[Structured diff data]

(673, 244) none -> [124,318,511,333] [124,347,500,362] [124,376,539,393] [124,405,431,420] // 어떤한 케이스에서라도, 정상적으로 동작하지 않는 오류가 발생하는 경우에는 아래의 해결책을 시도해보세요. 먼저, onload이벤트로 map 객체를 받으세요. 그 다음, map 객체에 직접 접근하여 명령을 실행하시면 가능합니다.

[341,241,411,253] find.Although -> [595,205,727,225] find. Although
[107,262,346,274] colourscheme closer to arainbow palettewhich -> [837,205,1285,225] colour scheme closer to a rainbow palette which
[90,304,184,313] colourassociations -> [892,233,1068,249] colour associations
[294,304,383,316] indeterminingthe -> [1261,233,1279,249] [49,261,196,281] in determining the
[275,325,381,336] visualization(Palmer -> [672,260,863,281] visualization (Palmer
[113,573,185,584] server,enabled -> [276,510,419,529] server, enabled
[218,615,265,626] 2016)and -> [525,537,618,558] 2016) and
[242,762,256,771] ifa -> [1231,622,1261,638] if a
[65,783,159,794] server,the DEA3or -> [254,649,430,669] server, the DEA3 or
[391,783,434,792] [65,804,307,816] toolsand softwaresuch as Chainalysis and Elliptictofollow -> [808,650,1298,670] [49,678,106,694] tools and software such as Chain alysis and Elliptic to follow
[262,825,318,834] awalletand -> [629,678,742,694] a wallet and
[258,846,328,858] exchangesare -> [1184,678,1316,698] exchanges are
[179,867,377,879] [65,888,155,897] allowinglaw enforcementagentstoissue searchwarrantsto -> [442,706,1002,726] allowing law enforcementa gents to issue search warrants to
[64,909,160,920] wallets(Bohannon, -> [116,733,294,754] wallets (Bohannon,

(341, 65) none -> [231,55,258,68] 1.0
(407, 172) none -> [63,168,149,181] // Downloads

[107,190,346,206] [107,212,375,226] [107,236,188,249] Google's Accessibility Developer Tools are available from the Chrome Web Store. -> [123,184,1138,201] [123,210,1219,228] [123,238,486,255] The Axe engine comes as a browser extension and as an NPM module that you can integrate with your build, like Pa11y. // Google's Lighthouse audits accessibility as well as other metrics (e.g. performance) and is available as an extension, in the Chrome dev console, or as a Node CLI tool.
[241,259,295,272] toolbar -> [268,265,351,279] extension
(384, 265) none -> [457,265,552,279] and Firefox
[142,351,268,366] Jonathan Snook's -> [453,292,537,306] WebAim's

### [WORK INSTRUCTIONS]
All of the records must be retyped exactly as they are.

### [ANSWER SPACE]
(673, 244) none -> [124,318,511,333] [124,347,500,362] [124,376,539,393] [124,405,431,420] // 어떤한 케이스에서라도, 정상적으로 동작하지 않는 오류가 발생하는 경우에는 아래의 해결책을 시도해보세요. 먼저, onload이벤트로 map 객체를 받으세요. 그 다음, map 객체에 직접 접근하여 명령을 실행하시면 가능합니다.

[341,241,411,253] find.Although -> [595,205,727,225] find. Although
[107,262,346,274] colourscheme closer to arainbow palettewhich -> [837,205,1285,225] colour scheme closer to a rainbow palette which
[90,304,184,313] colourassociations -> [892,233,1068,249] colour associations
[294,304,383,316] indeterminingthe -> [1261,233,1279,249] [49,261,196,281] in determining the
[275,325,381,336] visualization(Palmer -> [672,260,863,281] visualization (Palmer
[113,573,185,584] server,enabled -> [276,510,419,529] server, enabled
[218,615,265,626] 2016)and -> [525,537,618,558] 2016) and
[242,762,256,771] ifa -> [1231,622,1261,638] if a
[65,783,159,794] server,the DEA3or -> [254,649,430,669] server, the DEA3 or
[391,783,434,792] [65,804,307,816] toolsand softwaresuch as Chainalysis and Elliptictofollow -> [808,650,1298,670] [49,678,106,694] tools and software such as Chain alysis and Elliptic to follow
[262,825,318,834] awalletand -> [629,678,742,694] a wallet and
[258,846,328,858] exchangesare -> [1184,678,1316,698] exchanges are
[179,867,377,879] [65,888,155,897] allowinglaw enforcementagentstoissue searchwarrantsto -> [442,706,1002,726] allowing law enforcementa gents to issue search warrants to
[64,909,160,920] wallets(Bohannon, -> [116,733,294,754] wallets (Bohannon,

(341, 65) none -> [231,55,258,68] 1.0
(407, 172) none -> [63,168,149,181] // Downloads

[107,190,346,206] [107,212,375,226] [107,236,188,249] Google's Accessibility Developer Tools are available from the Chrome Web Store. -> [123,184,1138,201] [123,210,1219,228] [123,238,486,255] The Axe engine comes as a browser extension and as an NPM module that you can integrate with your build, like Pa11y. // Google's Lighthouse audits accessibility as well as other metrics (e.g. performance) and is available as an extension, in the Chrome dev console, or as a Node CLI tool.
[241,259,295,272] toolbar -> [268,265,351,279] extension
(384, 265) none -> [457,265,552,279] and Firefox
[142,351,268,366] Jonathan Snook's -> [453,292,537,306] WebAim's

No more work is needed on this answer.